My Op-Ed in Chicago-Tribune explains why NFTs are the greatest disruption to the art world since Cubism

  • George Santayana sagely warned: “Those who cannot remember the past are condemned to repeat it.”
  • That truism applies to those who misunderstand and attack NFTs.
  • As I explain in an Op-Ed published by the Chicago Tribune, a similar backlash met the advent of modern art, when, in the early 20th century, Pablo Picasso and Georges Braque developed a radical new approach to art called Cubism.
  • Instead of following the artistic convention of the Renaissance, Cubism obliterated it. But Cubism was so radical that many people considered it to be deranged and degenerate. The backlash lasted for decades, especially in the United States. The backlash tragically spread to Nazi Germany, which confiscated modern artworks as “degenerate art.”

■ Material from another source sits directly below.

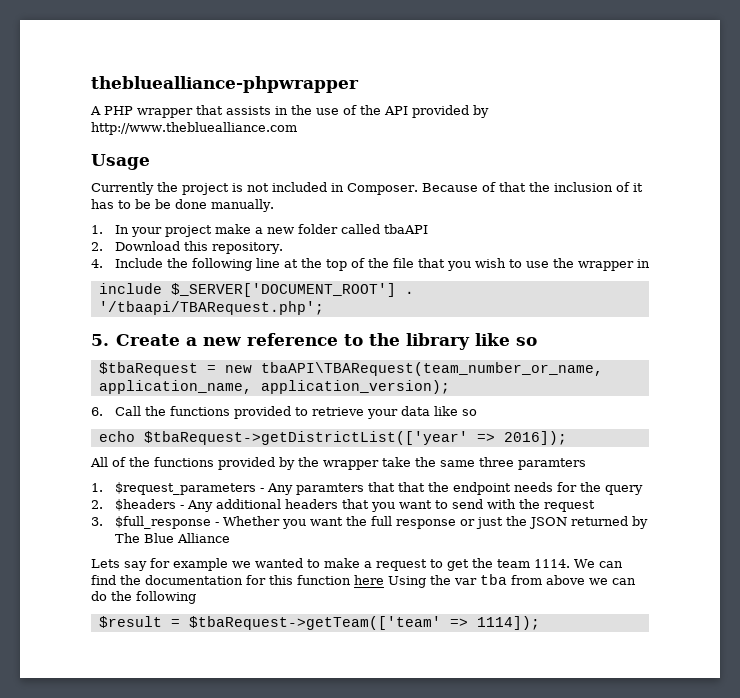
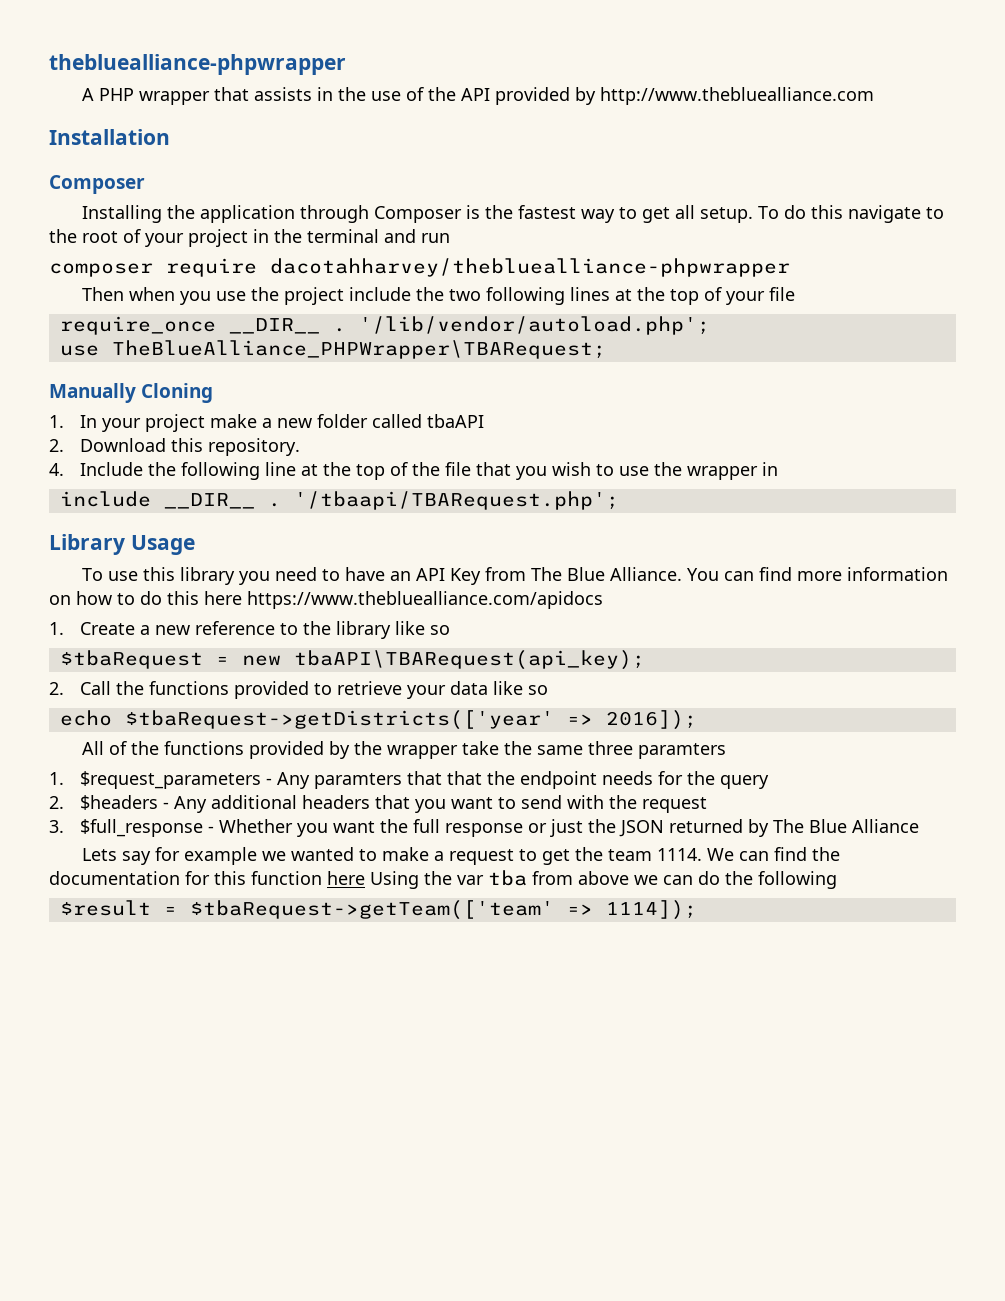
[91,154,150,170] [91,182,643,195] [91,199,274,212] Usage // Currently the project is not included in Composer. Because of that the inclusion of it has to be be done manually. -> [49,129,170,145] [49,175,145,194] [82,205,945,223] [49,229,450,247] [49,258,790,277] [82,287,796,305] [59,316,710,335] [59,340,606,359] [49,383,214,403] Installation // Composer // Installing the application through Composer is the fastest way to get all setup. To do this navigate to the root of your project in the terminal and run // composer require dacotahharvey/thebluealliance-phpwrapper // Then when you use the project include the two following lines at the top of your file // require_once __DIR__ . '/lib/vendor/autoload.php'; // use TheBlueAlliance_PHPWrapper\TBARequest; // Manually Cloning
[170,283,396,297] $_SERVER['DOCUMENT_ROOT'] -> [163,493,255,509] __DIR__
[91,334,109,346] 5. -> [49,534,195,555] [82,567,949,585] [49,591,603,609] [49,622,64,635] Library Usage // To use this library you need to have an API Key from The Blue Alliance. You can find more information on how to do this here https://www.thebluealliance.com/apidocs // 1.
[260,362,603,376] [98,380,450,394] [91,407,103,416] tbaAPI\TBARequest(team_number_or_name, application_name, application_version); // 6. -> [293,650,645,670] [49,682,64,695] tbaAPI\TBARequest(api_key); // 2.
[143,431,468,445] $tbaRequest->getDistrictList(['year' -> [124,710,554,730] $tbaRequest->getDistricts(['year'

  • This important lesson of history helps us understand today’s backlash against NFTs. In my book Creators Take Control, I explain how Tokenism has created a new type of virtual ownership in digital and AI artworks. What Cubism did in radically transforming artistic perspective through “cubes,” Tokenism does today in radically transforming ownership of art and other subject matter through “tokens.” In so doing, it has ushered in a Virtual Renaissance, with an explosion of digital and AI art.